*** Data records ***
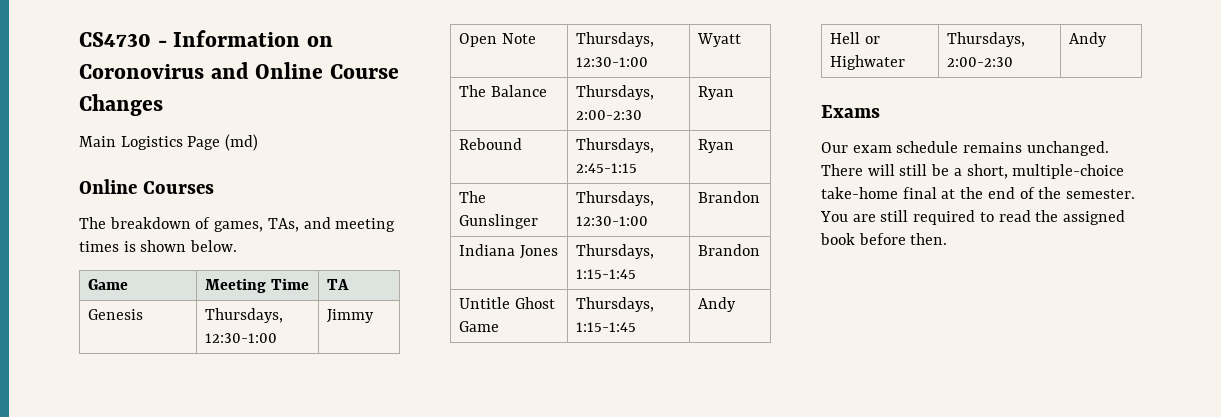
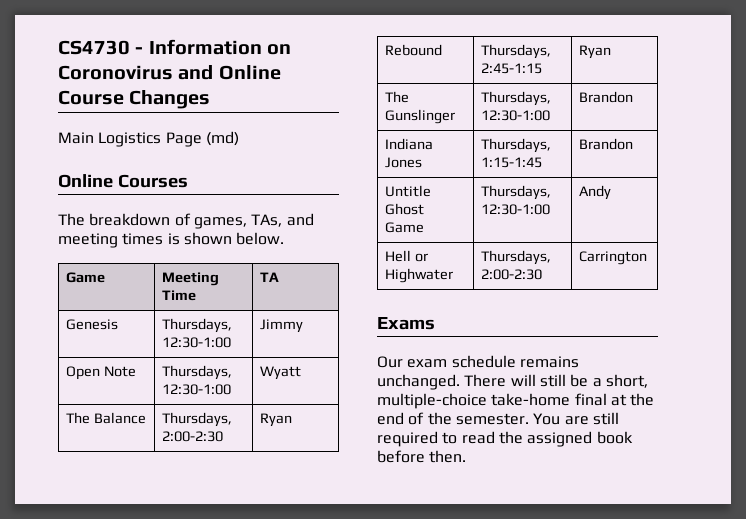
- Untitle Ghost Game | Thursdays, 1:15-1:45 | Andy
+ Untitle Ghost Game | Thursdays, 12:30-1:00 | Andy
- Hell or Highwater | Thursdays, 2:00-2:30 | Andy
+ Hell or Highwater | Thursdays, 2:00-2:30 | Carrington

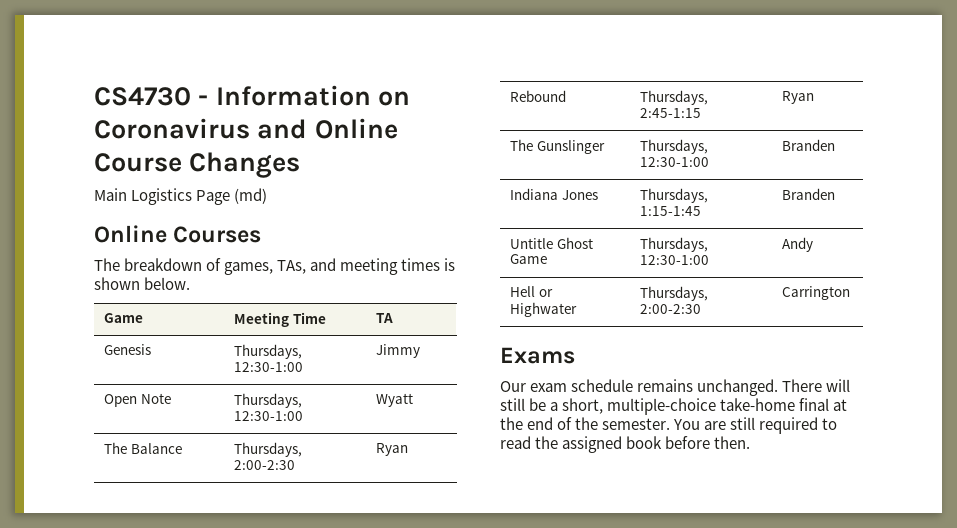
- CS4730 - Information on Coronovirus and Online Course Changes
+ CS4730 - Information on Coronavirus and Online Course Changes
- The Gunslinger | Thursdays, 12:30-1:00 | Brandon
+ The Gunslinger | Thursdays, 12:30-1:00 | Branden
- Indiana Jones | Thursdays, 1:15-1:45 | Brandon
+ Indiana Jones | Thursdays, 1:15-1:45 | Branden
*** End of Data records ***
§ Try it
Your response must consist of the lines from the beginning of the data through the line containing "- CS4730 - Information", transcribed exactly, with no pictures.

§ Answer to the problem
- Untitle Ghost Game | Thursdays, 1:15-1:45 | Andy
+ Untitle Ghost Game | Thursdays, 12:30-1:00 | Andy
- Hell or Highwater | Thursdays, 2:00-2:30 | Andy
+ Hell or Highwater | Thursdays, 2:00-2:30 | Carrington

- CS4730 - Information on Coronovirus and Online Course Changes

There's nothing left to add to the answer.